Over the past decade, many corporations have shown increasing interest in lesbian, gay, bisexual, and transgender (LGBT) consumers. Brands started recognizing the attractiveness of the LGBT population as a consumer market in the 1990s, but recently, especially in the US, their marketing activities are starting to move from targeted campaigns in LGBT publications into other media channels.

#LuckyToBe

When General Mills’ Lucky Charms Cereal celebrated Pride Month with their #LuckyToBe campaign the company came out in support for the community. The press release stated: ‘We're celebrating Pride month with whimsical delight, magical charms, and two new rainbow marshmallows... If you're lucky enough to be different, we're celebrating you.’

The campaign encouraged people to share why they're ‘lucky to be’ on Facebook, Twitter and Instagram using the campaign’s hashtag and pulled the consumer generated content together on their LuckyToBe site on tumblr.

Watch the Lucky to be ad

 

 An authentic voice

The UK charity Stonewall published a guide on ‘How to market to gay consumers’ on their website, which is designed to help businesses to engage this substantial and potentially affluent market.

One of the main messages the charity wants to get across is that brands need to incorporate gay people into mainstream campaigns in a way that feels natural and doesn’t play on stereotypes. Campaigns that succeed in finding an authentic voice not only reach gay people, they also talk to their friends and families.

Find your understanding

Expedia’s recent campaign uses a series of videos to explore the unique and personal possibilities that each trip we make holds for us. One of the commercials entitled ‘Find Your Understanding’ follows Artie Goldstein travelling across the US to attend his daughter's same-sex wedding.

While flipping through family photographs and preparing for his daughter’s big day Artie candidly talks about his feelings and his personal journey of acceptance. The film is genuine and touching, no wonder it won Ad Age’s biggest tear-jerker ad of the year.

Watch Expedia’s ad

One size doesn’t fit all

Companies often overlook the diversity of the LGBT segment itself: gay consumers come from different backgrounds, they are young, old, male, female, singles, couples and parents. UK nursery retailer Mamas & Papas features a diverse mix of modern family set ups in their ‘How we roll’ campaign, including pictures of single- and same-sex parents.
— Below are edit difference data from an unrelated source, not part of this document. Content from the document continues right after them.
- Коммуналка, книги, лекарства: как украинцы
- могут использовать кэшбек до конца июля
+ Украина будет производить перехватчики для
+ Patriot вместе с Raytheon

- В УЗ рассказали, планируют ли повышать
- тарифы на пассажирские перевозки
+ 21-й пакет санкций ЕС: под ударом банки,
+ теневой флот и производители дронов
The brand stated on their website the wish to celebrate ‘the diversity and individualism that forms the modern family’. Olivia Robinson, creative director of the company, said in an article in the Guardian: ‘It is certainly not just a publicity stunt – it comes from a belief that parents are changing.’

Controversy or connection?

Most companies do not want to provoke existing customers or gain publicity purely by causing controversy. Staying consistent isn’t always going to be easy, but it will show a brand’s investment in the matter and build long lasting relationships with gay consumers.
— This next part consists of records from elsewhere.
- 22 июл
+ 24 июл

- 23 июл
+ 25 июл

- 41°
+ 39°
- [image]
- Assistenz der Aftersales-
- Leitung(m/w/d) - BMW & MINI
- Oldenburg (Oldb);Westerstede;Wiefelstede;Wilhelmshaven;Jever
At the moment, responses to inclusive campaigns are going to be mixed, as Sarah Gavin, director for public relations and social media at Expedia, mentioned in a New York Times article: ‘There are a lot of folks who applaud us and a lot of folks who aren’t happy.’ But attitudes are changing and brands are starting to feel more comfortable in showing life as it is and including all their customers in their communication.

As always, the best marketing knows its audience. Brands that successfully connect with LGBT consumers take the time to identify both their values and beliefs; only a genuine understanding of the target market enables sincere and successful communication.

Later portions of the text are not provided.